Web interface edit records
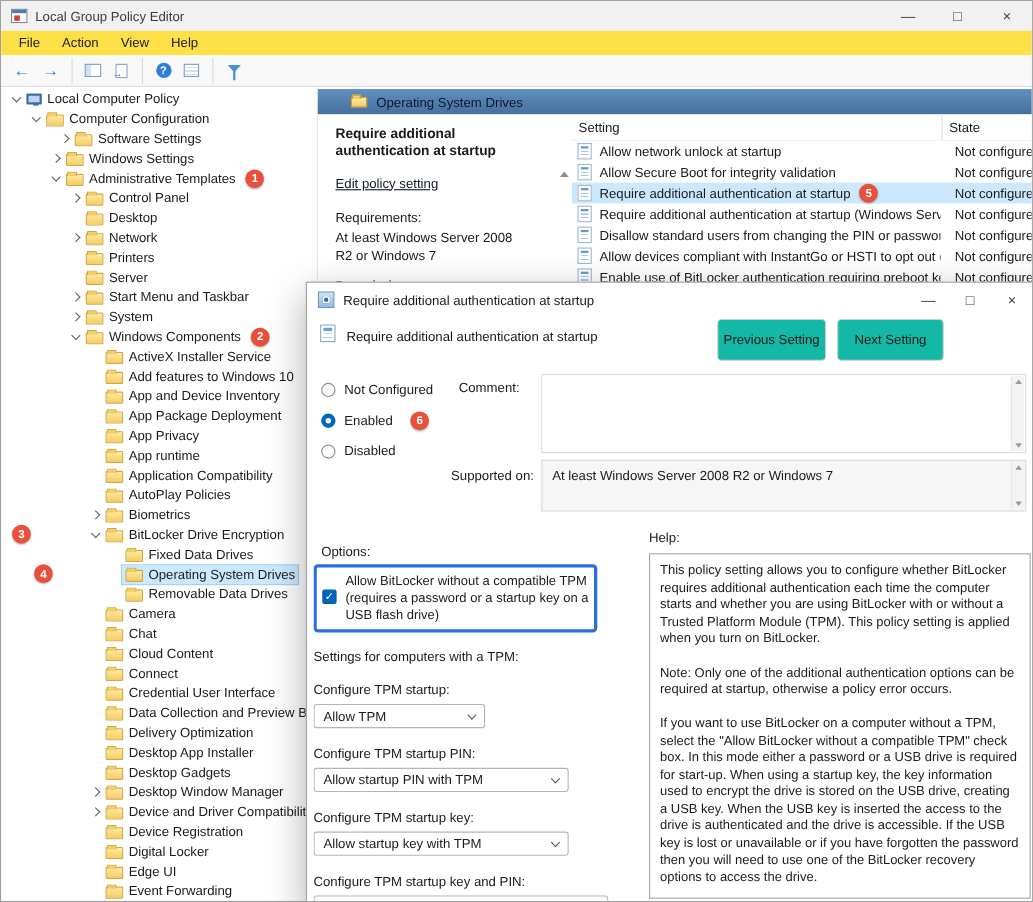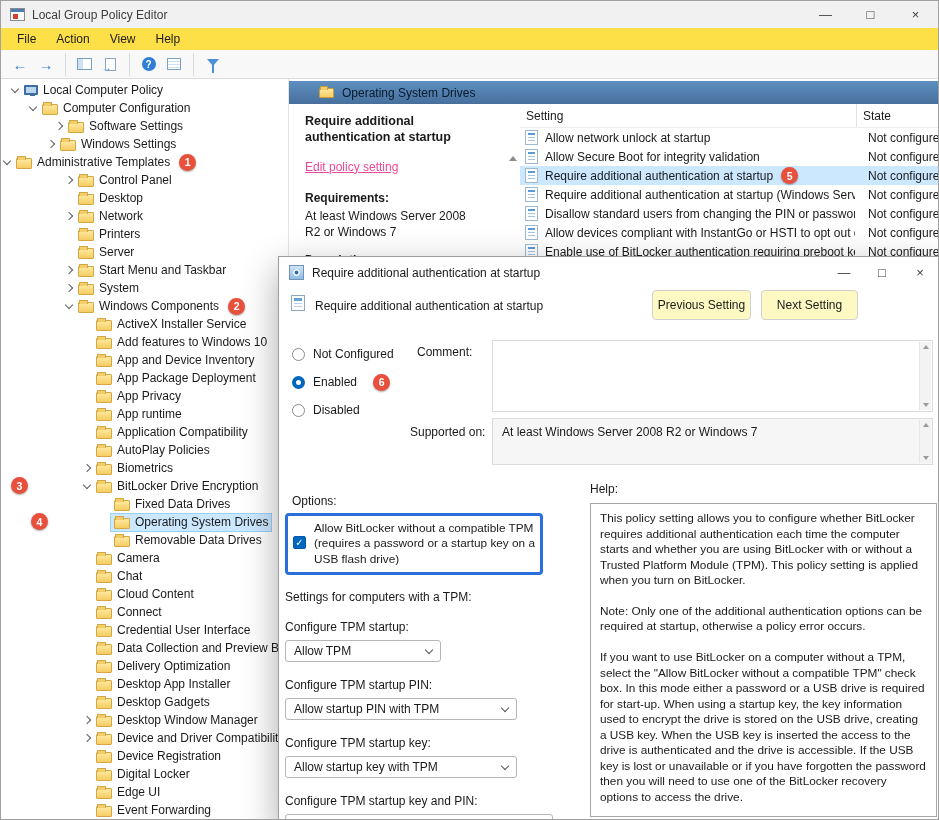--- a/index.html
+++ b/index.html
@@ -227,7 +227,7 @@
           </span>
 
         </div>
-        <div class="tree-row" style="">
+        <div class="tree-row" style="padding-left: 44px;">
 
           <span class="chev k-expanded"></span>
           <span class="node-box">

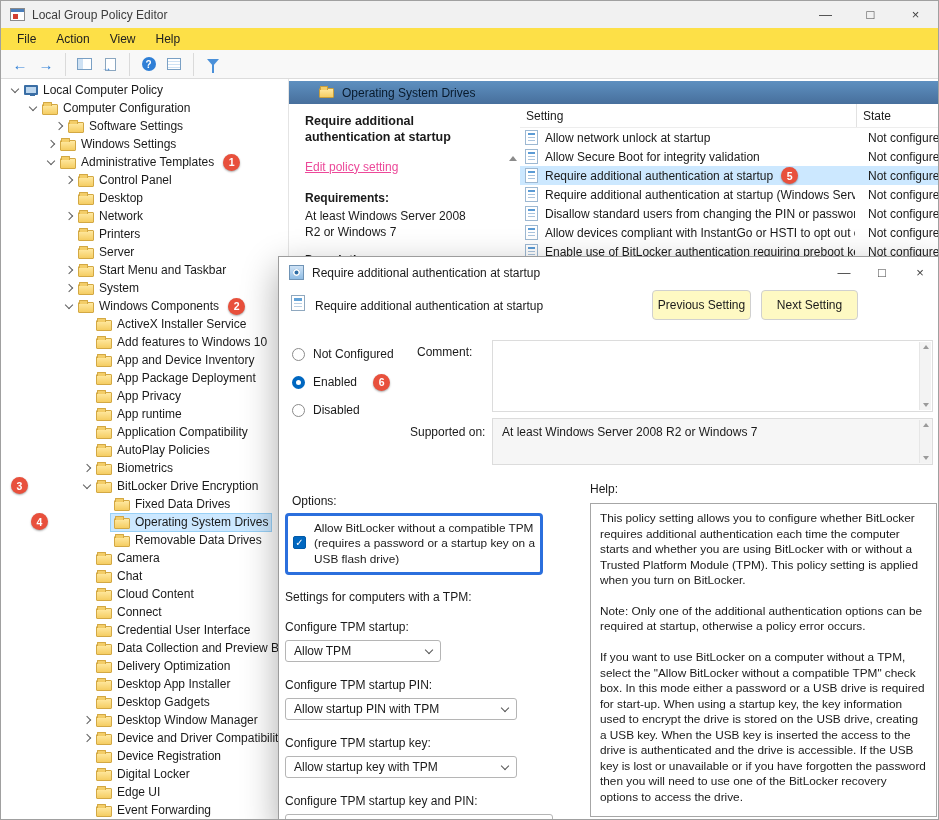--- a/index.html
+++ b/index.html
@@ -69,7 +69,7 @@
   .policy-info { width: 218px; flex: none; padding: 9px 6px 0 16px; }
   .p-title { font-weight: bold; font-size: 12.5px; width: 182px; line-height: 1.3; }
   .p-link { margin-top: 14px; }
-  .p-link a { color: #ec4899; text-decoration: underline; }
+  .p-link a { color: #0f172a; text-decoration: underline; }
   .p-req-label { margin-top: 17px; font-weight: bold; }
   .p-req { margin-top: 3px; width: 172px; line-height: 1.35; }
   .p-desc-label { margin-top: 13px; font-weight: bold; }

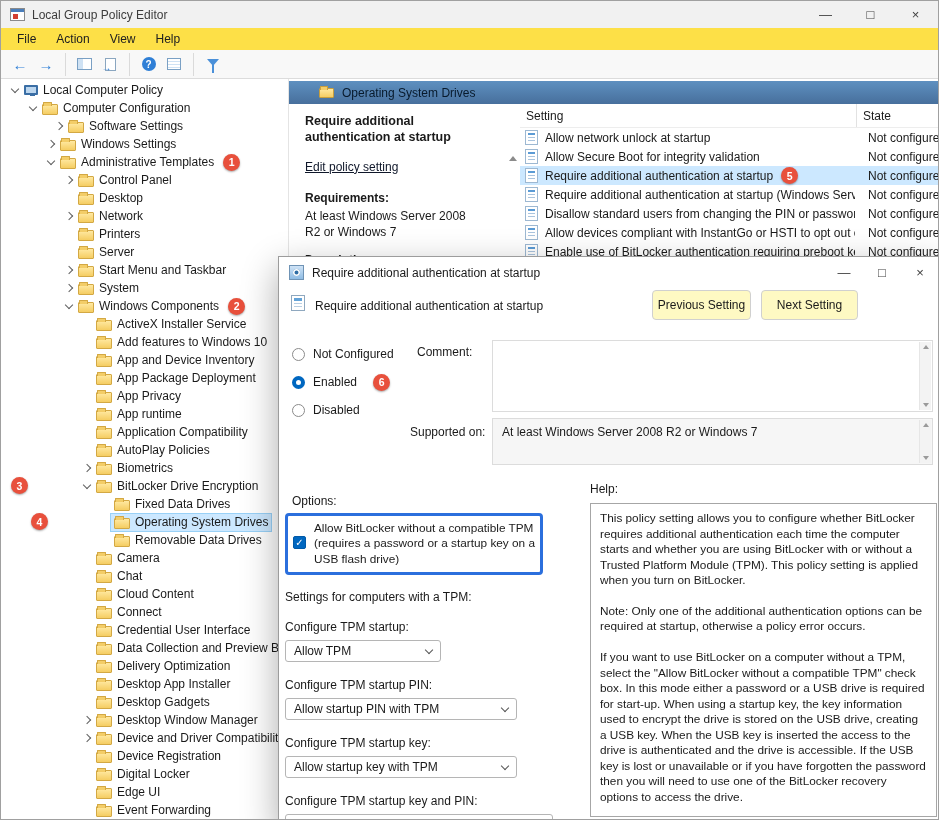--- a/index.html
+++ b/index.html
@@ -70,7 +70,7 @@
   .p-title { font-weight: bold; font-size: 12.5px; width: 182px; line-height: 1.3; }
   .p-link { margin-top: 14px; }
   .p-link a { color: #0f172a; text-decoration: underline; }
-  .p-req-label { margin-top: 17px; font-weight: bold; }
+  .p-req-label { margin-top: 17px; font-weight: normal; }
   .p-req { margin-top: 3px; width: 172px; line-height: 1.35; }
   .p-desc-label { margin-top: 13px; font-weight: bold; }
   .mini-scroll { width: 13px; flex: none; position: relative; }

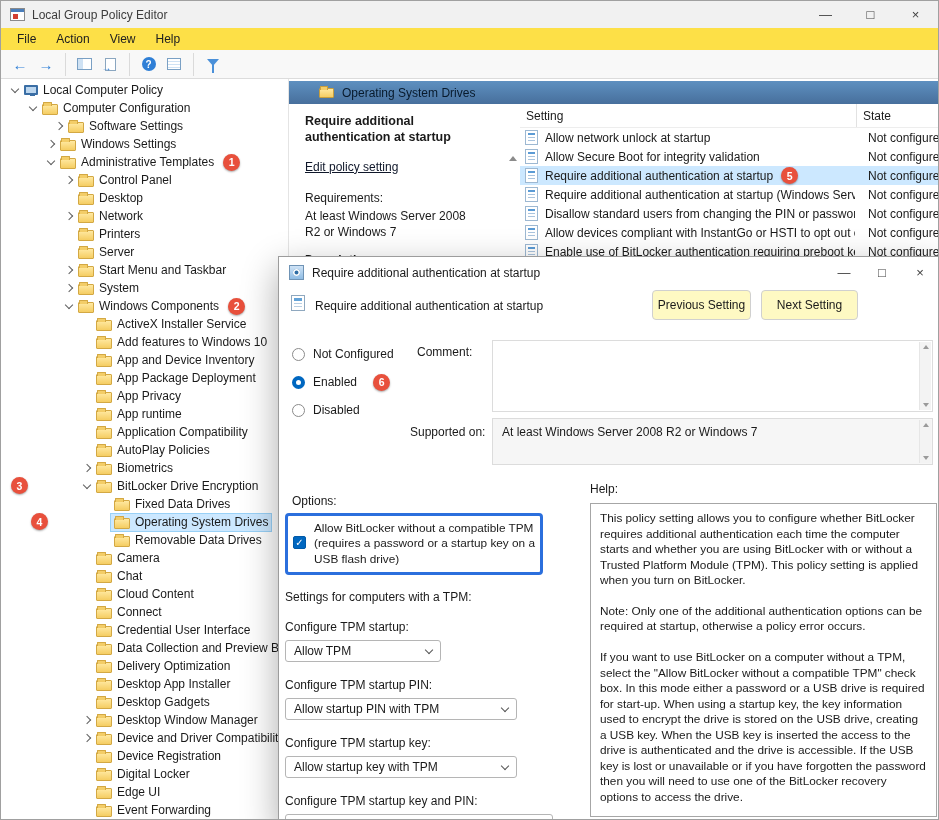--- a/index.html
+++ b/index.html
@@ -101,7 +101,7 @@
   .dlg-icon2::before { content: ""; position: absolute; left: 2px; right: 2px; top: 2px; height: 3px; background: #63a3d8; }
   .dlg-icon2::after { content: ""; position: absolute; left: 2px; right: 2px; top: 7px; height: 6px; background: repeating-linear-gradient(#b9cfe3 0 1px, transparent 1px 3px); }
   .dlg-heading { position: absolute; left: 36px; top: 11px; }
-  .dlg-btn { position: absolute; top: 2px; height: 30px; font-family: inherit; font-size: 12px; color: #1a1a1a; background: #fef9c3; border: 1px solid #d0d0d0; border-radius: 4px; }
+  .dlg-btn { position: absolute; top: 2px; height: 38px; font-family: inherit; font-size: 12px; color: #1a1a1a; background: #14b8a6; border: 1px solid #d0d0d0; border-radius: 4px; }
   .btn-prev { left: 373px; width: 99px; }
   .btn-next { left: 482px; width: 97px; }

» **PROMPT**: Wherever a line in the records contains the word "background", copy that line.

» **SOLUTION TO THE EXERCISE**:
   .dlg-icon2::before { content: ""; position: absolute; left: 2px; right: 2px; top: 2px; height: 3px; background: #63a3d8; }
   .dlg-icon2::after { content: ""; position: absolute; left: 2px; right: 2px; top: 7px; height: 6px; background: repeating-linear-gradient(#b9cfe3 0 1px, transparent 1px 3px); }
-  .dlg-btn { position: absolute; top: 2px; height: 30px; font-family: inherit; font-size: 12px; color: #1a1a1a; background: #fef9c3; border: 1px solid #d0d0d0; border-radius: 4px; }
+  .dlg-btn { position: absolute; top: 2px; height: 38px; font-family: inherit; font-size: 12px; color: #1a1a1a; background: #14b8a6; border: 1px solid #d0d0d0; border-radius: 4px; }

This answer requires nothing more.